C'est le petit matin, le jour n'est pas encore levé, bientôt je serai sur les pentes du pic d'Eyne (2786m), et je viens de terminer un récit de Jules Sandeau, Olivier. Je n'avais jamais lu Sandeau, je ne connaissais de l'écrivain que son rôle d'amant de George Sand, et je le connaissais mal : je me le représentais comme le profiteur du talent de sa maîtresse, une sorte de Willy pour Colette, même si dans ce cas aussi les choses sont plus compliquées qu'il n'y paraît.

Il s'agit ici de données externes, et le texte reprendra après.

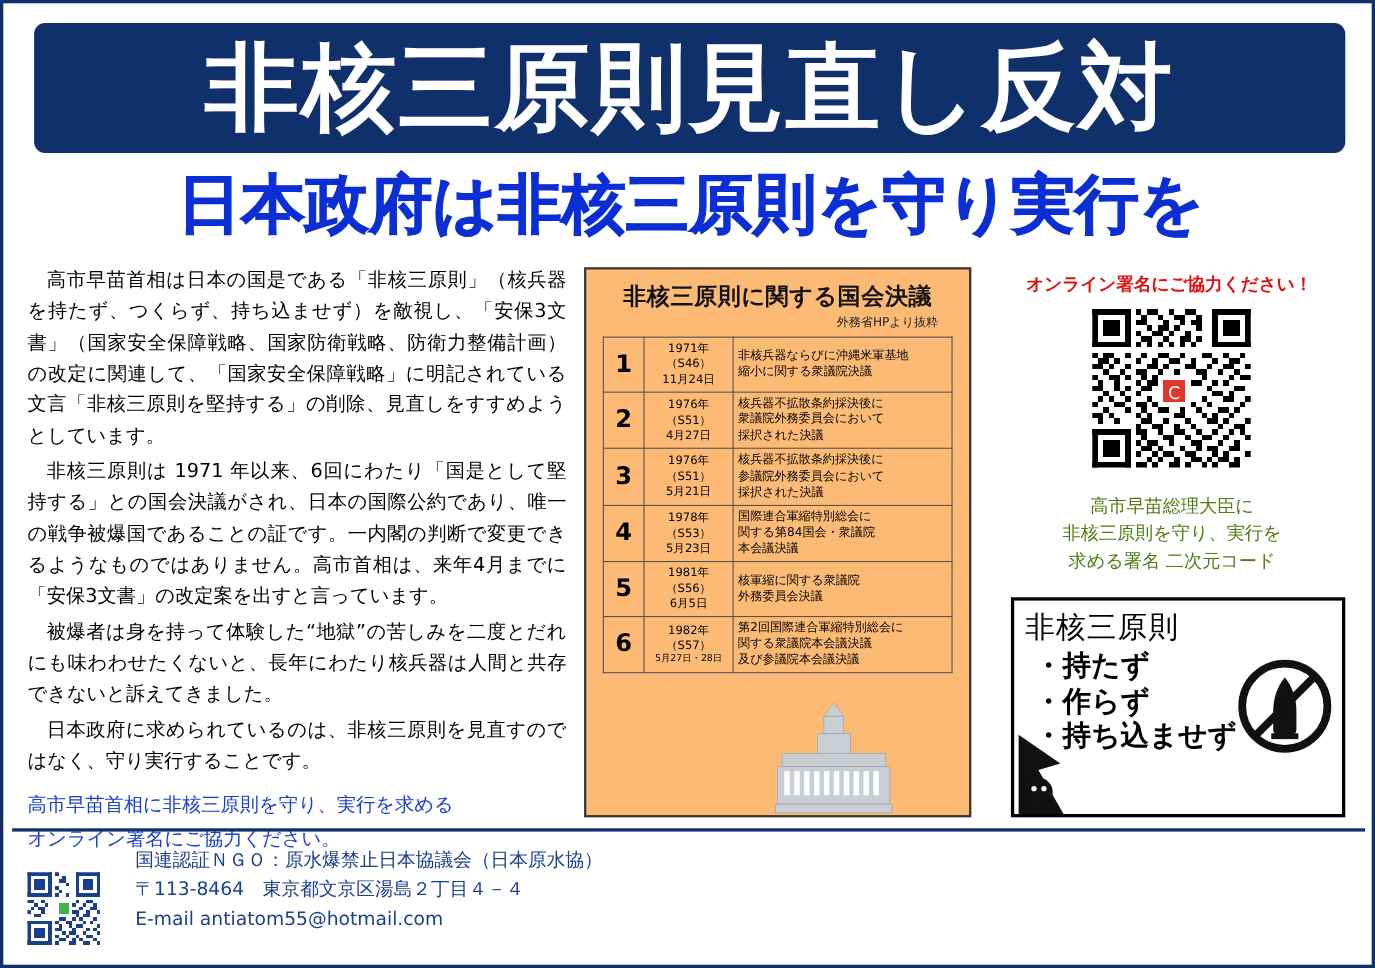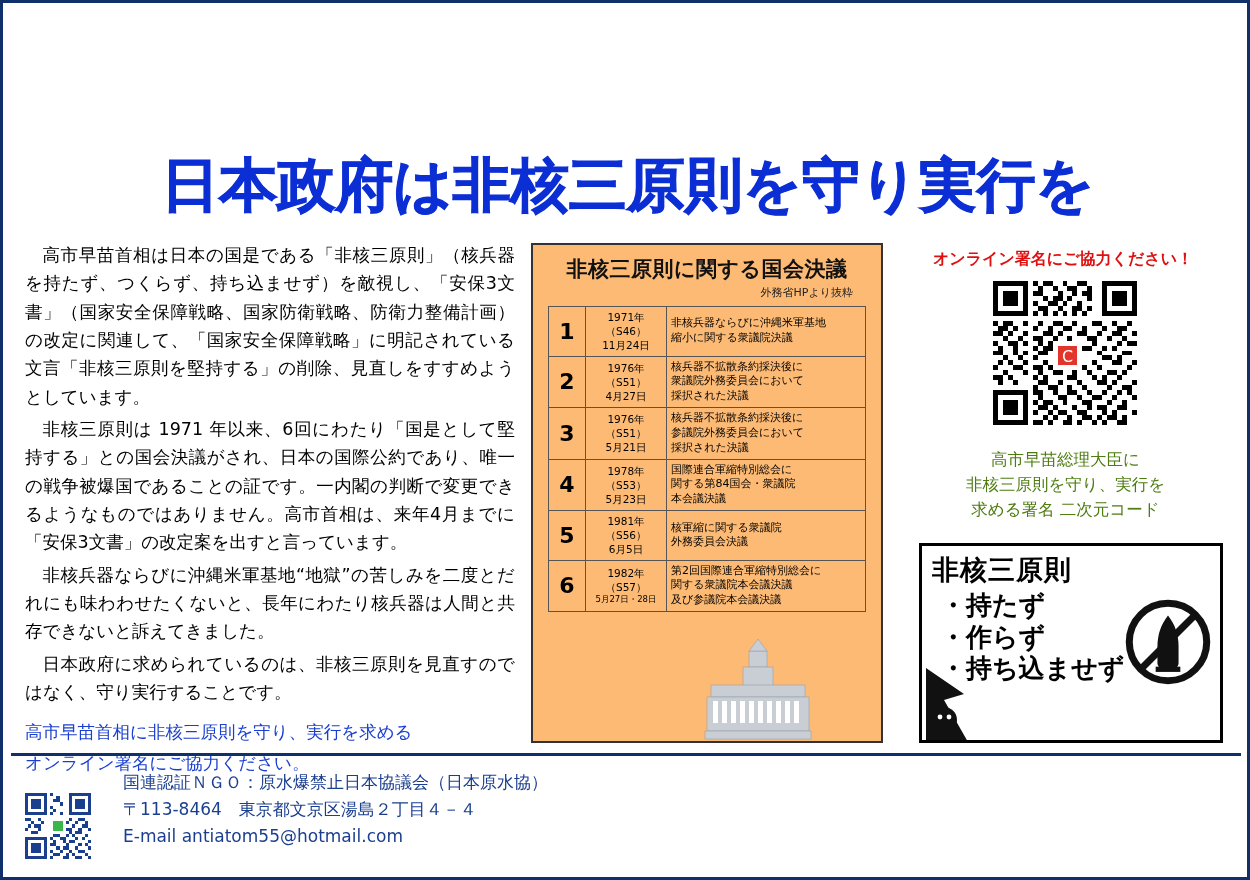--- a/index.html
+++ b/index.html
@@ -248,6 +248,9 @@
 
 <div id="page">
 
+  <div class="banner">
+    <div class="banner-title">非核三原則見直し反対</div>
+  </div>
   <div class="subtitle">日本政府は非核三原則を守り実行を</div>
 
   <div class="article">

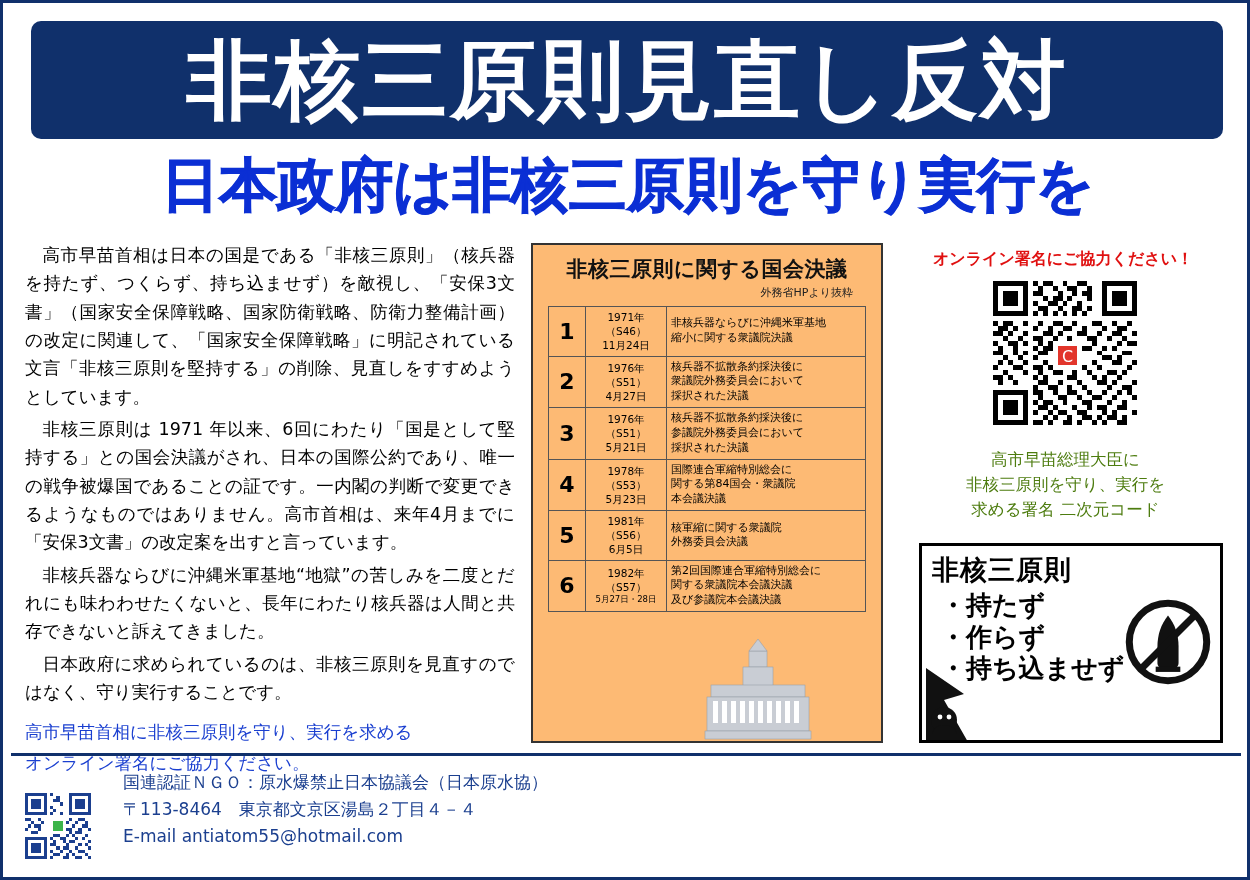--- a/index.html
+++ b/index.html
@@ -256,7 +256,7 @@
   <div class="article">
     <p>高市早苗首相は日本の国是である「非核三原則」（核兵器を持たず、つくらず、持ち込ませず）を敵視し、「安保3文書」（国家安全保障戦略、国家防衛戦略、防衛力整備計画）の改定に関連して、「国家安全保障戦略」に明記されている文言「非核三原則を堅持する」の削除、見直しをすすめようとしています。</p>
     <p>非核三原則は 1971 年以来、6回にわたり「国是として堅持する」との国会決議がされ、日本の国際公約であり、唯一の戦争被爆国であることの証です。一内閣の判断で変更できるようなものではありません。高市首相は、来年4月までに「安保3文書」の改定案を出すと言っています。</p>
-    <p>非核兵器ならびに沖縄米軍基地“地獄”の苦しみを二度とだれにも味わわせたくないと、長年にわたり核兵器は人間と共存できないと訴えてきました。</p>
+    <p>被爆者は身を持って体験した“地獄”の苦しみを二度とだれにも味わわせたくないと、長年にわたり核兵器は人間と共存できないと訴えてきました。</p>
     <p>日本政府に求められているのは、非核三原則を見直すのではなく、守り実行することです。</p>
     <p class="callout noindent">高市早苗首相に非核三原則を守り、実行を求める</p>
     <p class="callout noindent" style="margin-top:0">オンライン署名にご協力ください。</p>

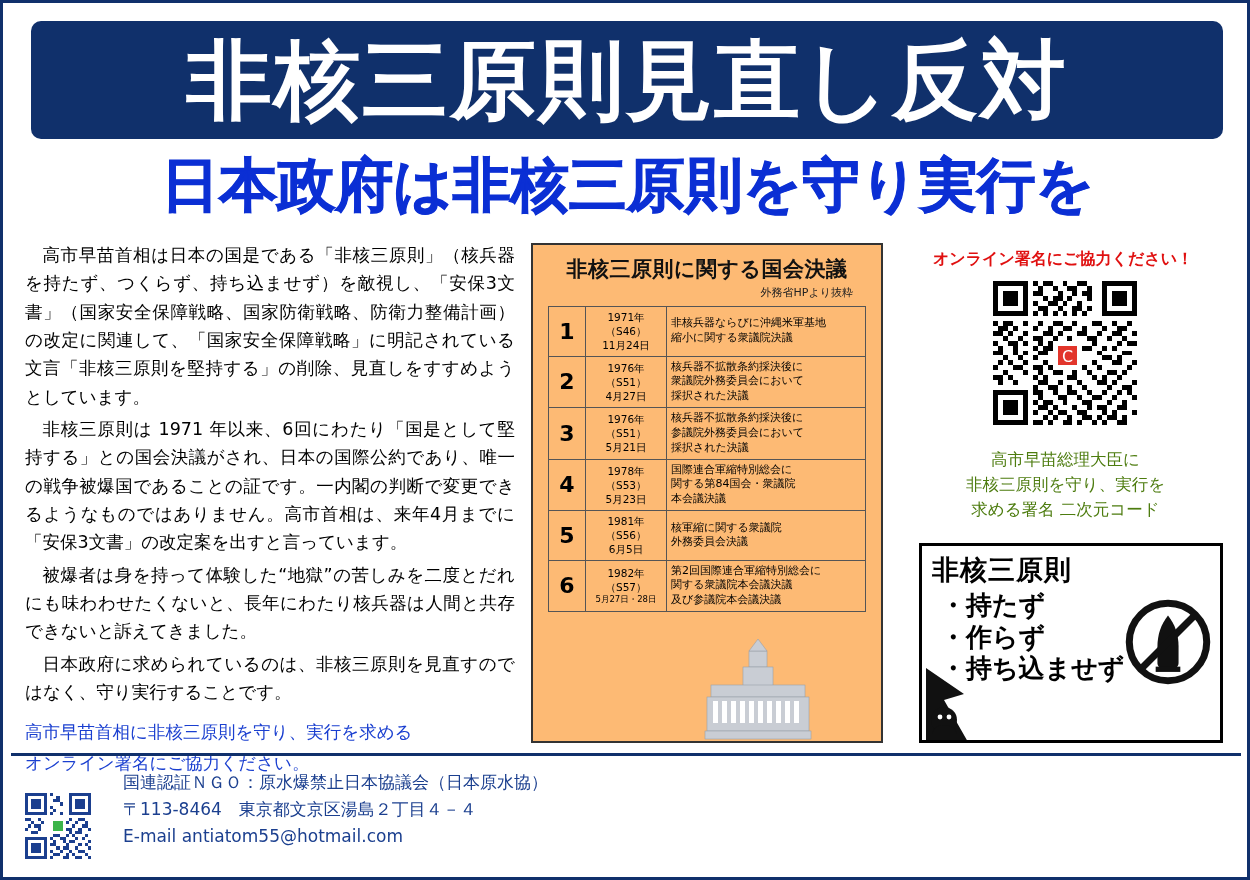--- a/index.html
+++ b/index.html
@@ -188,7 +188,7 @@
   .principles-title {
     margin: 6px 0 0 10px;
     font-size: 27px;
-    font-weight: bold;
+    font-weight: normal;
     letter-spacing: 1px;
   }
   .principles-list {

Chacun au fond a fait entrer sa maîtresse en littérature, il se jouait dans le choix des noms d'auteur, Willy Colette et l'apherèse Sand, comme dans l'adoption par l'épouse du nom du mari, autre chose qu'une preuve de la domination patriarcale ; faute de mieux, nous la nommerons amour. 

Olivier est un beau petit garçon de trois ans, qui fait le bonheur de ses parents. Son père un soir tire les martinets au fusil : « le coup partit, Olivier tomba. ». Comment visant le ciel peut-on toucher un enfant au sol, le récit ne le dira jamais, mais ce mystère même n'est pas sans analogie avec celui de la littérature : en refusant l'événement, le fait divers, on s'élève au symbole. Le père devient fou, il ne peut soutenir le regard de sa femme, mais la culpabilité, pour devenir viable, se narrativise en délire : il se persuade qu'elle cherche vengeance et veut le faire condamner à mort. Il fuit donc, avec le narrateur, qui l'aide à rester en vie dans sa folie, en attendant....quoi ? L'invention d'un autre récit, qu'on devine peu à peu : un autre enfant paraît, trois ans se passent et le temps vient enfin où il peut figurer Olivier. Le récit est court, les phrases qui le composent aussi, l'un comme les autres sont admirables. On aurait tort, je crois, de considérer le dénouement et son éloge de la Providence comme une facilité et un renoncement, car le Dieu qu'on loue ici, celui qui remplace un être par un personnage (Olivier par son frère), celui qui vainc la mort par l'artifice, c'est le grand narrateur, c'est la littérature même.